Thank you Jeanne, gbs, and dhyanaji ?

Didn't intend to "meat-shame" anyone ... I recall several people saying that they can't live without it for various reasons. So to each his/her own ...

I suppose that I am really feeling the injustices of the corporate meat industries (humongous), how especially now in this stressed time there are more crimes than ever before going on ... there were more reports of horse meat being illegally passed off as beef (in Europe) recently ... and millions of farm animals have been callously destroyed during the pandemic.

It appears that times of extreme crisis brings out the very worst, but also the very best in we humans... an animal sanctuary in California bought two million chickens to save them from being wasted on the altar of corporate greed, and even sent planes to pick them up from a Midwestern state. That was a Wow moment!
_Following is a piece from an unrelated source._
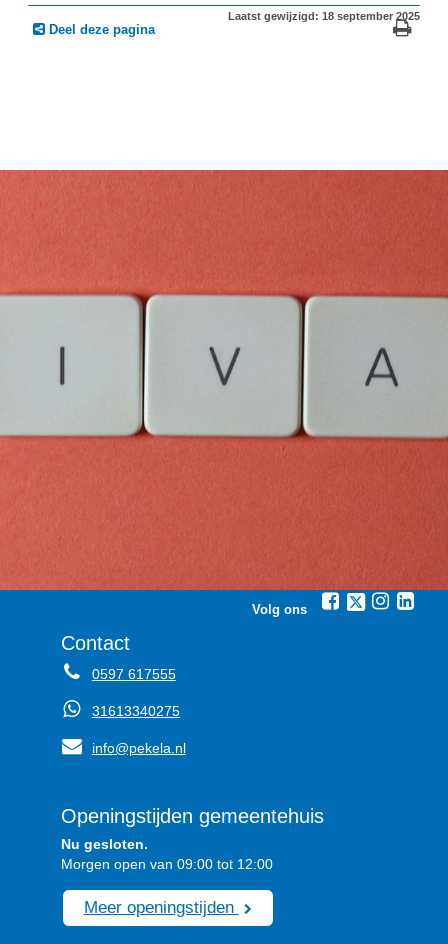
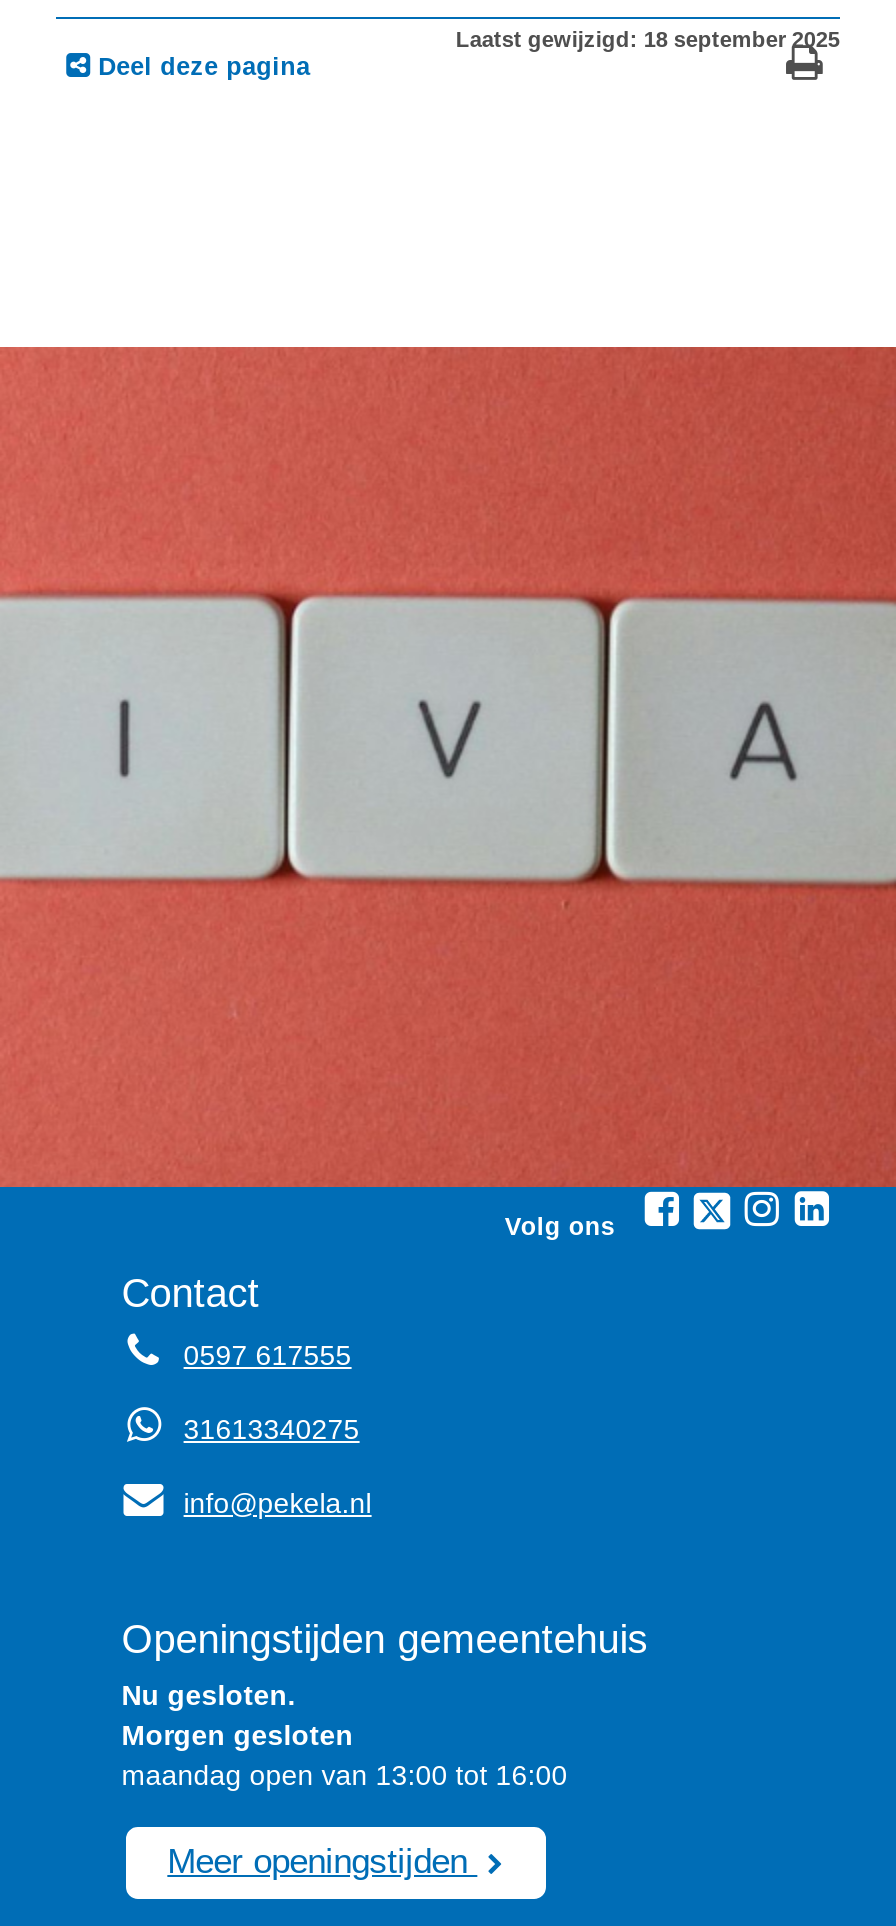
- Morgen open van 09:00 tot 12:00
+ Morgen gesloten
+ maandag open van 13:00 tot 16:00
My late grandfather was of Cherokee descent, and a hunter who only ate wild game ...he was the kindest person on this earth and saved baby animals all the time... it wasn't unusual for him to come in with little orphaned rabbits in his big jacket pockets (we would nurse & release them, no, they weren't dinner)). Though he did take deer and some fowl, like pheasant and duck, he honored their lives and was very conscientious.

A bygone era, when people raised their own food is a template that we could all benefit from to consider in the coming years ... and to be aware of the sources of all of our foodstuffs. I would love to see the demise of the corporate farms, and especially the cattle industry . The suffering that these mega-$$$ monsters have created is so insane! ?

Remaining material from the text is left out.